▶ [REQUIRED WORK]
Report each line from the data below that holds the word "Maillot".

[Opening DATA FOR REVIEW section]

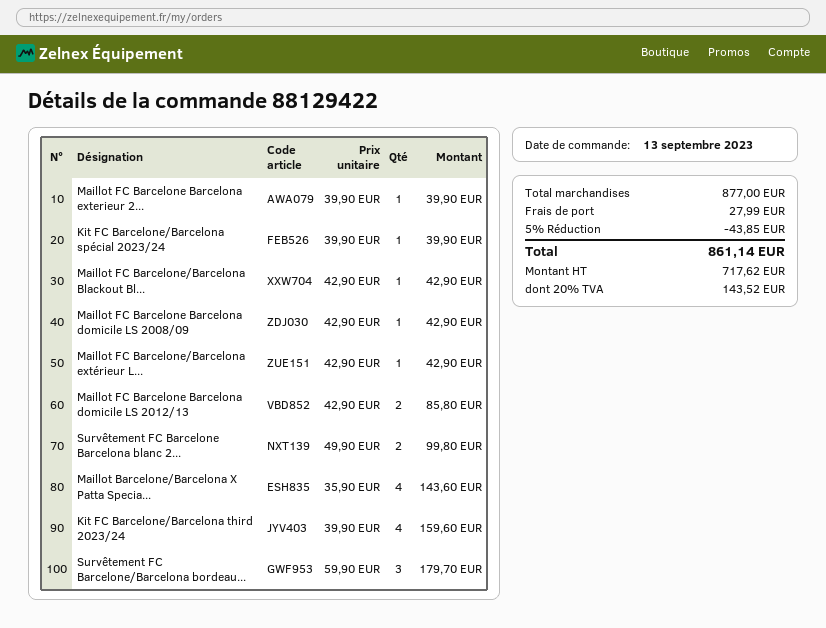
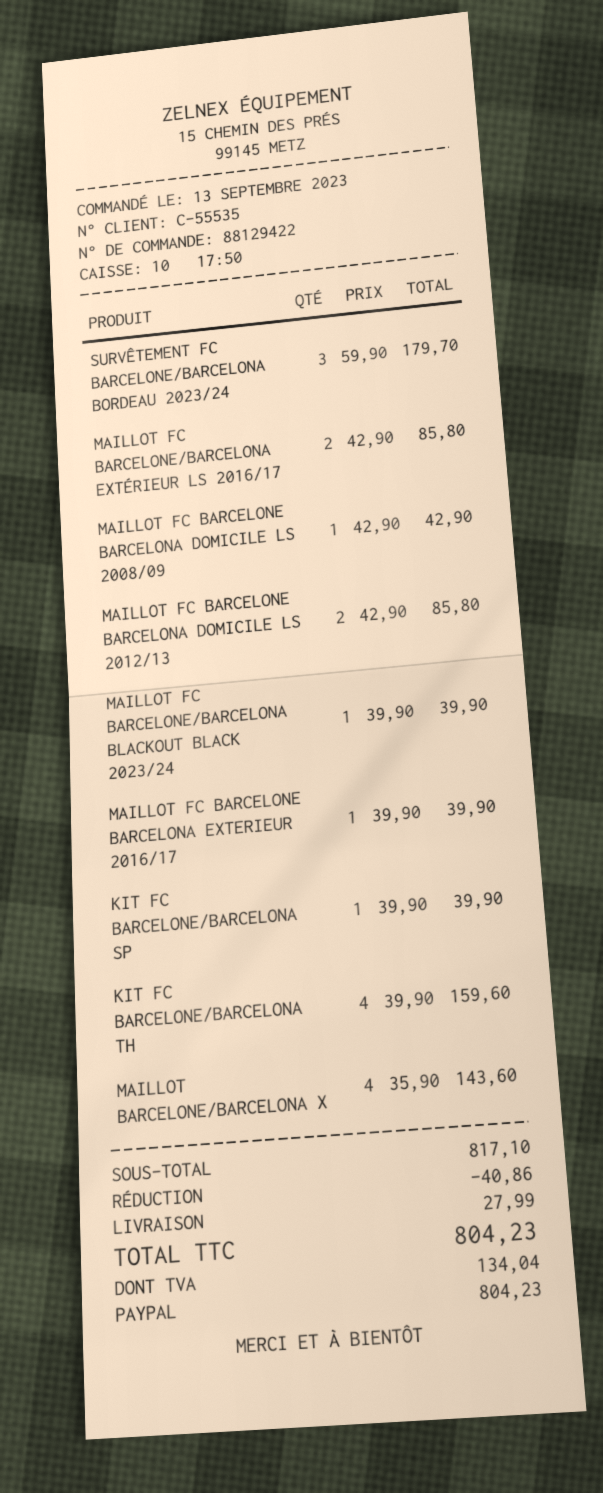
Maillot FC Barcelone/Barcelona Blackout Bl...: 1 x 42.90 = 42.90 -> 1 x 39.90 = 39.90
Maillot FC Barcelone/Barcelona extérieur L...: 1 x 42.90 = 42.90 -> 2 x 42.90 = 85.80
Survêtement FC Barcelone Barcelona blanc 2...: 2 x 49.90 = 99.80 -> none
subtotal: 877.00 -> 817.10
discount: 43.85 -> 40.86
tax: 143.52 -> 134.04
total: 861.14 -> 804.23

[Closing DATA FOR REVIEW section]

▶ [OUTPUT BELOW]
Maillot FC Barcelone/Barcelona Blackout Bl...: 1 x 42.90 = 42.90 -> 1 x 39.90 = 39.90
Maillot FC Barcelone/Barcelona extérieur L...: 1 x 42.90 = 42.90 -> 2 x 42.90 = 85.80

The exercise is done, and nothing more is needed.